At my workplace I use it every day with ~20 tabs open. However, as I mentioned, it have issues with certain videos (rarely though) and Google maps is always in "light" mode, refuses to switch to "full".
At home I use Palemoon, which, IMO, is much better, but like you mentioned, Nicola Mingotti , sometimes it's better «to stay with "popular browser"» for this or that reason.
 
Nicola Mingotti Google Summer of Code is funded by Google and is a Google project to support open source software. If you have information that FreeBSD contributes money to it, I've not seen it and it's not on the link you supplied.
 
drhowarddrfine, you are right, what i wrote is inaccurate. I will correct right now. It seems Google is paying, FreeBSD is mentoring only.

The point anyway remains, F.F. could mentor a web browser stabilization project IMO.

I guess the only public source you can see the FreeBSD economical situation are the financial documents, see here. They are useful to have an idea.

CAVEAT.
I am not an accountant, but I see there would be the resources to found $6,000, even from the FreeBSD foundation.
 
I think the Foundation has stuck to its mission statement for the lifetime of the project, plus or minus a few excursions in the distant past. They are interested in the kernel and base distribution, and consider everything else to be a third party port. This third party definition includes even the implementation of a GUI interface like X (although there was a one-time excursion).

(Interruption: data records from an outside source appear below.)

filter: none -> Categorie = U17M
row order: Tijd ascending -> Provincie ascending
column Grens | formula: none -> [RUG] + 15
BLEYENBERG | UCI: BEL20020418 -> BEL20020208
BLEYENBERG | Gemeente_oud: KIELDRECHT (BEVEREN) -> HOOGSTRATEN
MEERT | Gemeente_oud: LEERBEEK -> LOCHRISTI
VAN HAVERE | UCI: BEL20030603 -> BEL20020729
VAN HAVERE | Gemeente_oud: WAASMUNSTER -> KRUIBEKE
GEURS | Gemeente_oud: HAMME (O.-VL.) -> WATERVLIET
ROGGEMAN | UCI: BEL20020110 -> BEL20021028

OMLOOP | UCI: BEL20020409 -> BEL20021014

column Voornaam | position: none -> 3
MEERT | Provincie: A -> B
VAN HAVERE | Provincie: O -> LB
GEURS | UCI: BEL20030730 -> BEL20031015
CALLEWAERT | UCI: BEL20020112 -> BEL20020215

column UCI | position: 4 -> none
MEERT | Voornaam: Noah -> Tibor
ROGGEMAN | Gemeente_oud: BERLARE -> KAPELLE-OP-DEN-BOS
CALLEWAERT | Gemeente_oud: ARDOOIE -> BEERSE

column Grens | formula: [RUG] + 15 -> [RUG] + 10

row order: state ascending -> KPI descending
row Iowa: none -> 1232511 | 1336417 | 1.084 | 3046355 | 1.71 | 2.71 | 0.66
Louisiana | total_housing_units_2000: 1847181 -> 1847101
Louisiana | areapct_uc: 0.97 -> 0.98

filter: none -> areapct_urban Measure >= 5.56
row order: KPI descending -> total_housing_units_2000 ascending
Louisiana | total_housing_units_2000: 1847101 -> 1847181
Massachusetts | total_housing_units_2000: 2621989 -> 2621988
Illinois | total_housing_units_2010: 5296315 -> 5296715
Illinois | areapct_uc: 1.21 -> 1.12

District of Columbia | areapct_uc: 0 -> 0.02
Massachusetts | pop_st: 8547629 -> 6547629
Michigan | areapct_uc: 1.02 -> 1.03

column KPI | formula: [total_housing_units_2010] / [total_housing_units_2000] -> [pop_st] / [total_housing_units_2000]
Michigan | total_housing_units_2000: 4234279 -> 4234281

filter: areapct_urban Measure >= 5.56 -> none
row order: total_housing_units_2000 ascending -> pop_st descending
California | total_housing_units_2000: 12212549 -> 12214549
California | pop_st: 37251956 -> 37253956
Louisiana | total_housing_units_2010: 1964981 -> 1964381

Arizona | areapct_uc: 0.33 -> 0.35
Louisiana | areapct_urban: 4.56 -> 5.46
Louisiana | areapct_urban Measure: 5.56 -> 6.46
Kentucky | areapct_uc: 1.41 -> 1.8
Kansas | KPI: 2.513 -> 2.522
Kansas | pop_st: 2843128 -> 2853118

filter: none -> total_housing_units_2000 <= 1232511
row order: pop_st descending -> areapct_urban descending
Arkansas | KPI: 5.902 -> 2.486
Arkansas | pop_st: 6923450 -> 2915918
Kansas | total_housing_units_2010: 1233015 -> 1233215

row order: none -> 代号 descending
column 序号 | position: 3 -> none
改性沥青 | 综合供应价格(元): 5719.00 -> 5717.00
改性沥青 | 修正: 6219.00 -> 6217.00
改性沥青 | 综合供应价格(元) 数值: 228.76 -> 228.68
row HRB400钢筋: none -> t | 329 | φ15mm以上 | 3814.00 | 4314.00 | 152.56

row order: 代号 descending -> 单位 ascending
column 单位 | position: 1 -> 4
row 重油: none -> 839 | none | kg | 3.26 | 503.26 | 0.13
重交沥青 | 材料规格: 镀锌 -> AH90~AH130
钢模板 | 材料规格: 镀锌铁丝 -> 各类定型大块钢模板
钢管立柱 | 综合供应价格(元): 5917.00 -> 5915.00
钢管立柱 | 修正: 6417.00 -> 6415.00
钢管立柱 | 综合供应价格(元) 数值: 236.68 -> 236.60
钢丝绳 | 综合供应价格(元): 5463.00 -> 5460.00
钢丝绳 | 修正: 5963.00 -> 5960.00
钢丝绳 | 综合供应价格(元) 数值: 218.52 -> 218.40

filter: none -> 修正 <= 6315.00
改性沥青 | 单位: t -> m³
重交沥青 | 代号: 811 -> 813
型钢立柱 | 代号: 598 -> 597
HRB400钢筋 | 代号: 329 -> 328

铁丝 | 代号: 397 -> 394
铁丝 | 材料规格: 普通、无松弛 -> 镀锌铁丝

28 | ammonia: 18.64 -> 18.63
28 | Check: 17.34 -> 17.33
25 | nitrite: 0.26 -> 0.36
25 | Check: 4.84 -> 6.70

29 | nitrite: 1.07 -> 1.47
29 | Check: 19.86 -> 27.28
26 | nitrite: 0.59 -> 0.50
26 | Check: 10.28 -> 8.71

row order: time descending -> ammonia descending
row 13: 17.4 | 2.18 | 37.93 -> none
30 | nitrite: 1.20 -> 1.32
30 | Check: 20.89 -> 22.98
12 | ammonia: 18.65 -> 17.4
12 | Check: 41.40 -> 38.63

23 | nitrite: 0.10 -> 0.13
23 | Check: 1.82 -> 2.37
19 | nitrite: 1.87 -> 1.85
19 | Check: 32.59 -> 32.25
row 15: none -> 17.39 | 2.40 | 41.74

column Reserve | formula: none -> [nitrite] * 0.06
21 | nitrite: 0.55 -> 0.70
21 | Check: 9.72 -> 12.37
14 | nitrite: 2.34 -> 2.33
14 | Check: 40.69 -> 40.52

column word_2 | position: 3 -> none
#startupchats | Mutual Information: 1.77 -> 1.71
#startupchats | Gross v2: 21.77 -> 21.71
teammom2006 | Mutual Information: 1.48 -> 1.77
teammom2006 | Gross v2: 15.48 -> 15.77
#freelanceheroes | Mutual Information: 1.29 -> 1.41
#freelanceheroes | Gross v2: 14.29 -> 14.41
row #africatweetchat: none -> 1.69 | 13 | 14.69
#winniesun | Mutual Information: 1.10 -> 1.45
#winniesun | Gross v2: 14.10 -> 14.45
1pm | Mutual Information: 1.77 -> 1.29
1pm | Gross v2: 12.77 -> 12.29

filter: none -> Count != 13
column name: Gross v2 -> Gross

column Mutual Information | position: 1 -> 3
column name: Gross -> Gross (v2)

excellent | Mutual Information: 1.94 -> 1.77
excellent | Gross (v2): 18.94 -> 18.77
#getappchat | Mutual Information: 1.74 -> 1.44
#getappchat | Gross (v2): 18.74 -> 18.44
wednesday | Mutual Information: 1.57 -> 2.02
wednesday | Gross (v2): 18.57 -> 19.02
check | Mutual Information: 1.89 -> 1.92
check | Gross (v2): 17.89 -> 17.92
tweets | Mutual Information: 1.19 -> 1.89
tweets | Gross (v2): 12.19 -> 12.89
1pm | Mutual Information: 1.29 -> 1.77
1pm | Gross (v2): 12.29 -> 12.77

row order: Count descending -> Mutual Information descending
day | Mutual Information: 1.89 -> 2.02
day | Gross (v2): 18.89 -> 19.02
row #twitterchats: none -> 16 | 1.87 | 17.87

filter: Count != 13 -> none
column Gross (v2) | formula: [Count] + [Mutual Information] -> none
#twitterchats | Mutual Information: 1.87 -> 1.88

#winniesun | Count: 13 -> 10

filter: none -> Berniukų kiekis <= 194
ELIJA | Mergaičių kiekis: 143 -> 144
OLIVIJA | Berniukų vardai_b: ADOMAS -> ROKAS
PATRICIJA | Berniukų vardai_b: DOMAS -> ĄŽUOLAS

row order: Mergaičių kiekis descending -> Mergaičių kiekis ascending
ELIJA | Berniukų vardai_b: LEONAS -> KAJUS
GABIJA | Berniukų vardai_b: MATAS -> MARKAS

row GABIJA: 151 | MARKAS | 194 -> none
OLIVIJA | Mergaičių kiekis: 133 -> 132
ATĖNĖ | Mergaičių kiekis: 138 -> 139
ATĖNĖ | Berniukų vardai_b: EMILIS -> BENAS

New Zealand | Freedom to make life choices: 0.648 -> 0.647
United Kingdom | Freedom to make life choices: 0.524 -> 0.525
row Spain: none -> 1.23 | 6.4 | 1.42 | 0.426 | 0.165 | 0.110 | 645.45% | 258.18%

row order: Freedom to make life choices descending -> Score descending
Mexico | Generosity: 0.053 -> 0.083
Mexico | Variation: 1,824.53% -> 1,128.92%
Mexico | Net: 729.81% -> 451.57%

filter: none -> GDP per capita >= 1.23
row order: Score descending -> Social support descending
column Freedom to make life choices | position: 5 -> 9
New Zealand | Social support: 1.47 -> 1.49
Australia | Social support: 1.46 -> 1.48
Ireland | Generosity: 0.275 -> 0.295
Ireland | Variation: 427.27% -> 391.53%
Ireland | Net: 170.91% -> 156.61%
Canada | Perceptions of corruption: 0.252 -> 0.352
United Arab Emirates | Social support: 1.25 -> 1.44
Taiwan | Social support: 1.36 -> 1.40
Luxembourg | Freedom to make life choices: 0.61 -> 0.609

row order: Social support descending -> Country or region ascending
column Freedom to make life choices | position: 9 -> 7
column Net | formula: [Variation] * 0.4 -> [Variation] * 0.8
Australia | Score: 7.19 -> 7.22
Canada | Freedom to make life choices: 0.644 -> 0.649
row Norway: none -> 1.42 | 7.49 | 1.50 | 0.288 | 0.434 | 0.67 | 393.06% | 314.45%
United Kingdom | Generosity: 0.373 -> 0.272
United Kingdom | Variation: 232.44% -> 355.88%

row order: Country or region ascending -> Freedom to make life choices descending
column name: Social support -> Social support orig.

The main emphasis for FreeBSD is as a server, and I doubt that is going to change. It's not a matter of money. It's a matter of philosophy. Some other OS (say - Debian) may include a larger-than-base distribution, a GUI, and have its developers working on IceWeasel (mainly that is just to rebrand it) - but even they provide most of the software via third party ports.

Part of the Unix philosophy is doing "one-thing-well" - and the Foundation has chosen its thing. They're doing pretty well with it.
 
ronaldlees I see your point.

By one side I recognize the idea and admire the consistency of focusing on the "base" system.

On the other side, my impression is that the browser will be X Window of the next decade. A large chunk of sofware is moving there: mail clients, spreadsheets, editors, chats, drawing programs (not always, or not still, with mirable results we may say; ok, agreed)

=> If they made an exception for (say) X Windows, another exception is probably worth for the Browser. too much important, in my opinion.